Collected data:
---+---

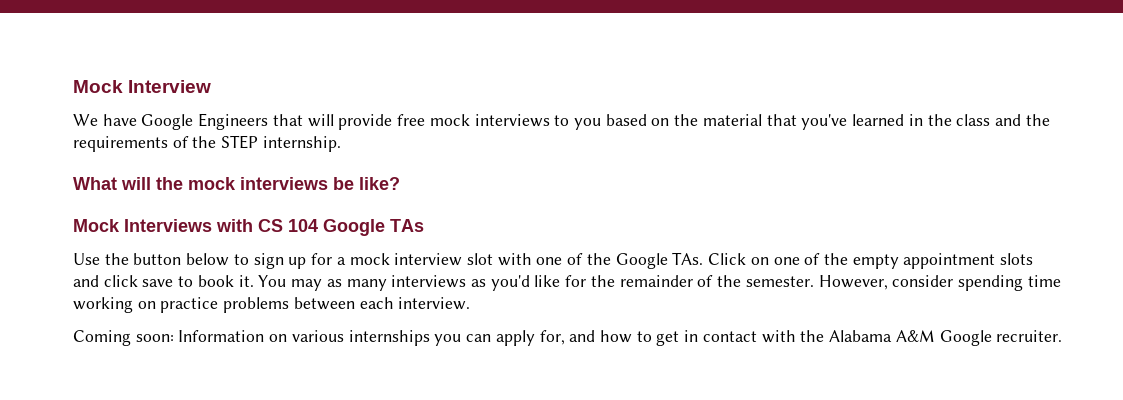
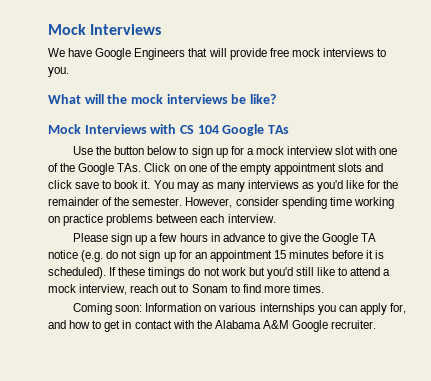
[73,80,212,93] Mock Interview -> [48,24,162,35] Mock Interviews
[573,114,1050,130] [73,135,341,152] you based on the material that you've learned in the class and the requirements of the STEP internship. -> [48,67,69,77] you.
(471, 303) none -> [73,233,377,245] [48,250,385,262] [48,267,391,279] [48,284,324,295] // Please sign up a few hours in advance to give the Google TA notice (e.g. do not sign up for an appointment 15 minutes before it is scheduled). If these timings do not work but you'd still like to attend a mock interview, reach out to Sonam to find more times.

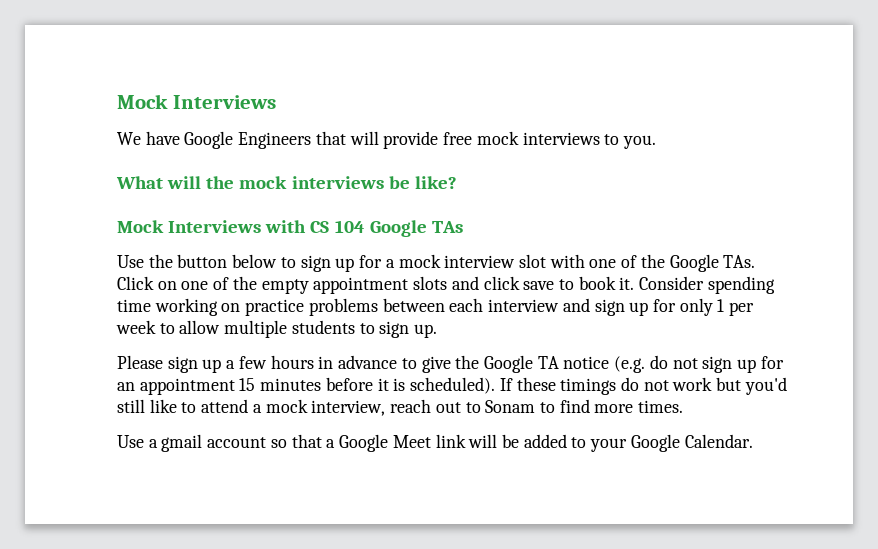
[153,180,399,192] [48,197,279,208] You may as many interviews as you'd like for the remainder of the semester. However, consider -> [639,276,705,290] Consider
[227,214,276,223] interview. -> [488,298,755,316] [116,320,438,338] interview and sign up for only 1 per week to allow multiple students to sign up.
[73,303,406,315] [48,320,377,332] Coming soon: Information on various internships you can apply for, and how to get in contact with the Alabama A&M Google recruiter. -> [117,434,753,452] Use a gmail account so that a Google Meet link will be added to your Google Calendar.

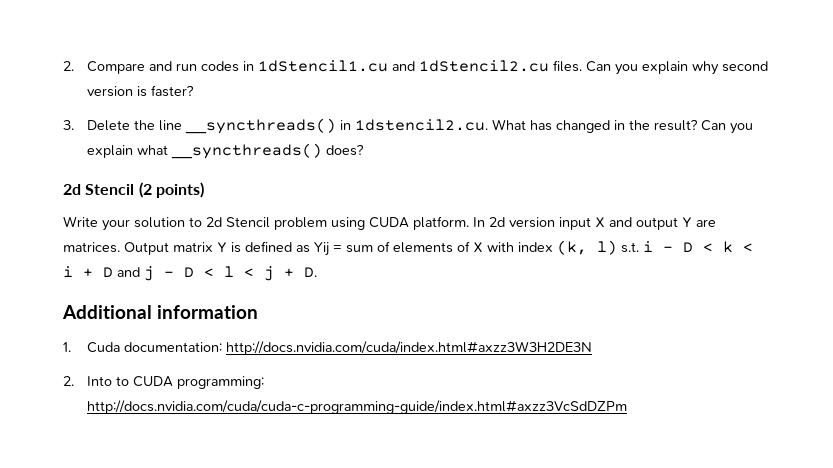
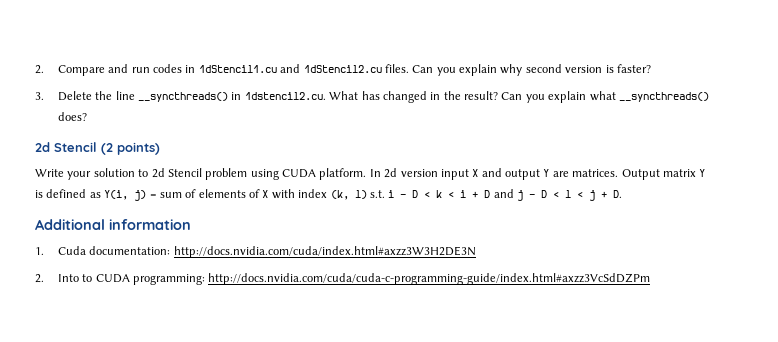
[314,242,329,256] Yij -> [104,190,147,201] Y(i, j)

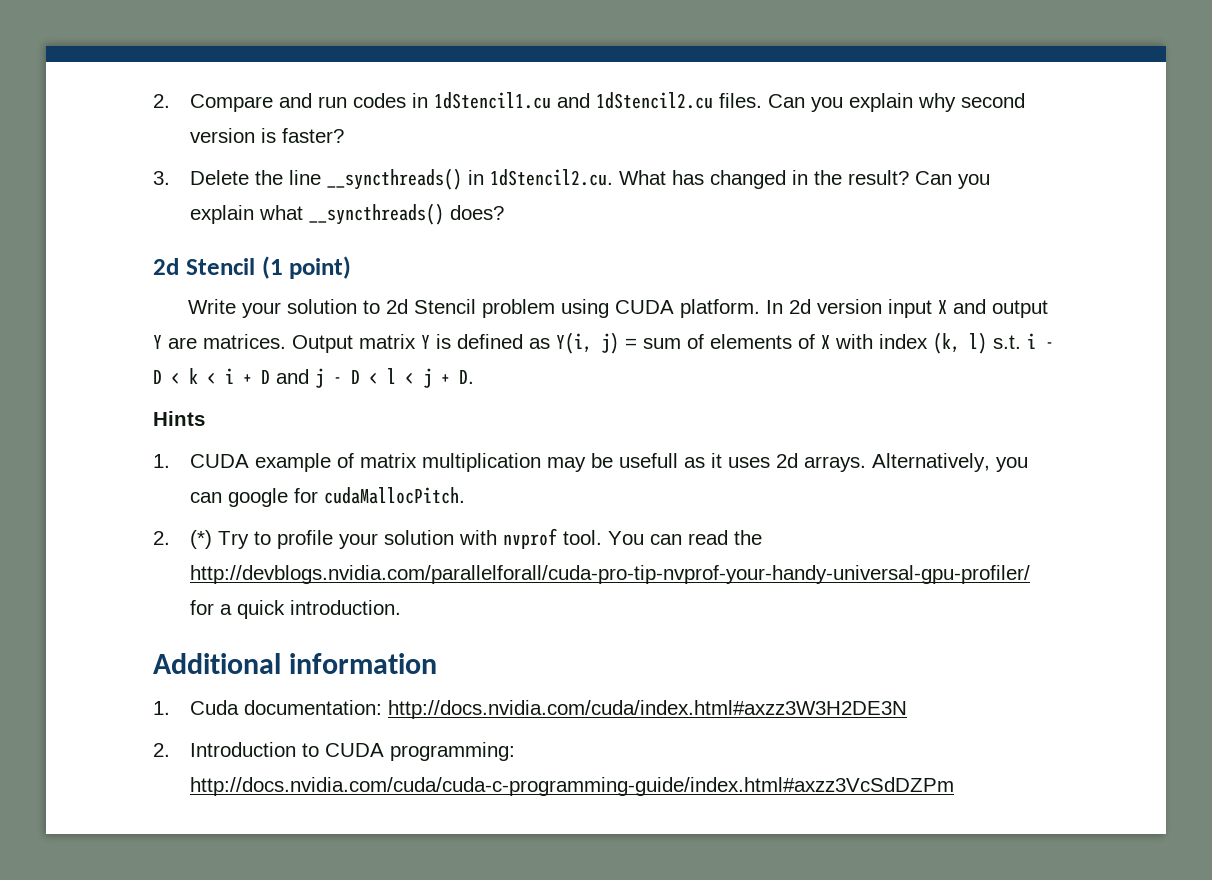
[244,92,326,100] 1dstencil2.cu. -> [489,169,613,186] 1dStencil2.cu.
[101,142,160,155] (2 points) -> [261,256,352,279] (1 point)
(622, 194) none -> [153,411,205,426] [153,453,1028,472] [189,487,465,507] [153,528,762,549] [189,565,1030,584] [189,600,401,619] // Hints // 1. CUDA example of matrix multiplication may be usefull as it uses 2d arrays. Alternatively, you can google for cudaMallocPitch. // 2. (*) Try to profile your solution with nvprof tool. You can read the http://devblogs.nvidia.com/parallelforall/cuda-pro-tip-nvprof-your-handy-universal-gpu-profiler/ for a quick introduction.
[57,274,79,282] Into -> [189,742,296,757] Introduction

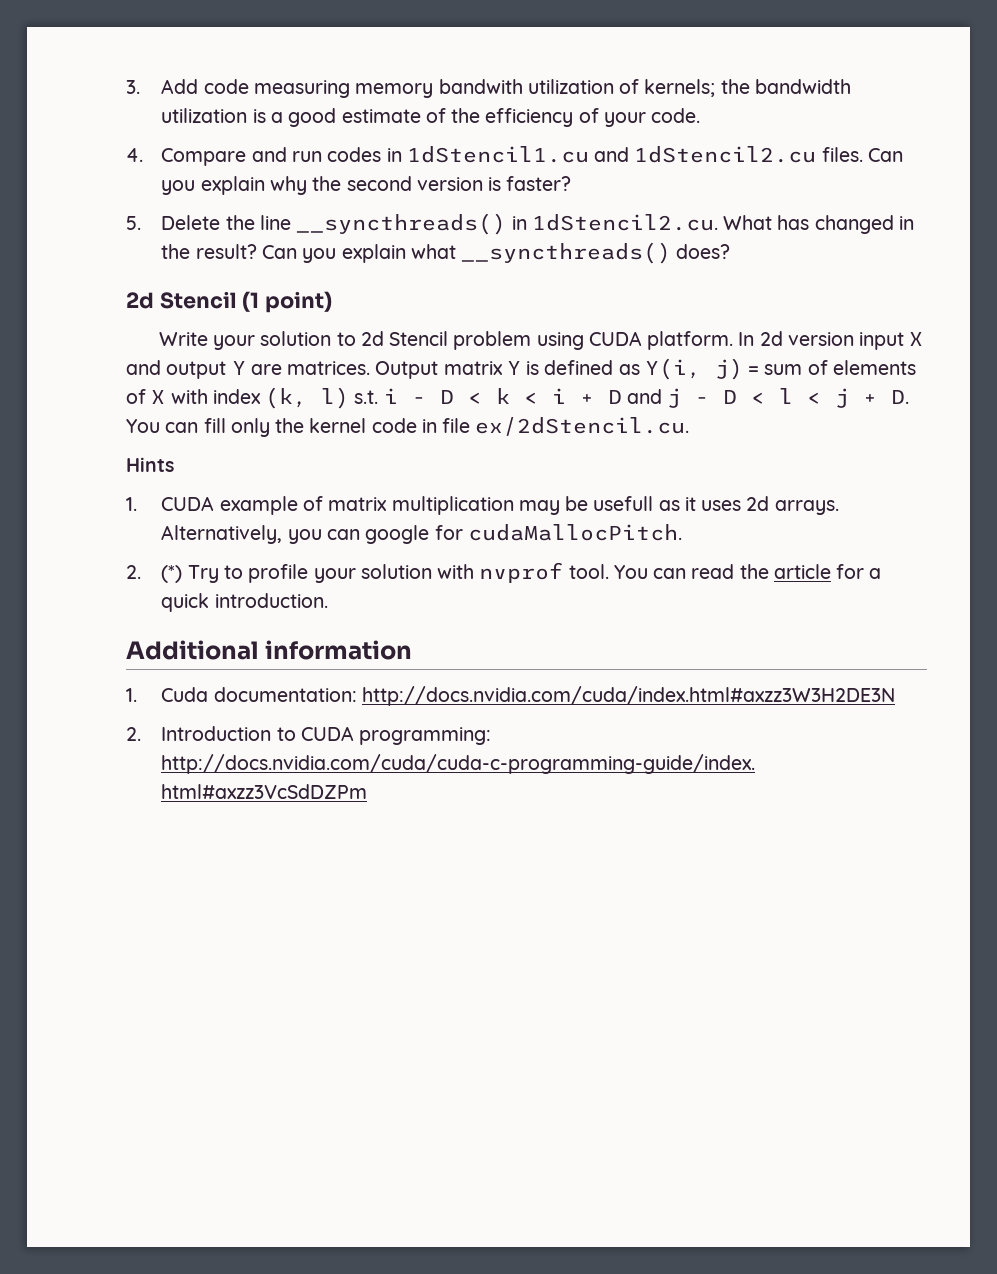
[153,94,170,108] 2. -> [126,79,851,98] [161,108,701,127] [126,148,143,162] 3. Add code measuring memory bandwith utilization of kernels; the bandwidth utilization is a good estimate of the efficiency of your code. // 4.
(956, 102) none -> [312,176,342,191] the
[153,171,170,185] 3. -> [126,216,141,230] 5.
(474, 377) none -> [126,417,690,437] You can fill only the kernel code in file ex/2dStencil.cu.
[189,565,1030,584] http://devblogs.nvidia.com/parallelforall/cuda-pro-tip-nvprof-your-handy-universal-gpu-profiler/ -> [773,564,831,579] article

---+---

Task objective
Write out word for word the lines above that run from the one with "[227,214,276,223] interview. ->" to the one with "[57,274,79,282] Into ->". Include both end lines; exclude the images.

Finished task
[227,214,276,223] interview. -> [488,298,755,316] [116,320,438,338] interview and sign up for only 1 per week to allow multiple students to sign up.
[73,303,406,315] [48,320,377,332] Coming soon: Information on various internships you can apply for, and how to get in contact with the Alabama A&M Google recruiter. -> [117,434,753,452] Use a gmail account so that a Google Meet link will be added to your Google Calendar.

[314,242,329,256] Yij -> [104,190,147,201] Y(i, j)

[244,92,326,100] 1dstencil2.cu. -> [489,169,613,186] 1dStencil2.cu.
[101,142,160,155] (2 points) -> [261,256,352,279] (1 point)
(622, 194) none -> [153,411,205,426] [153,453,1028,472] [189,487,465,507] [153,528,762,549] [189,565,1030,584] [189,600,401,619] // Hints // 1. CUDA example of matrix multiplication may be usefull as it uses 2d arrays. Alternatively, you can google for cudaMallocPitch. // 2. (*) Try to profile your solution with nvprof tool. You can read the http://devblogs.nvidia.com/parallelforall/cuda-pro-tip-nvprof-your-handy-universal-gpu-profiler/ for a quick introduction.
[57,274,79,282] Into -> [189,742,296,757] Introduction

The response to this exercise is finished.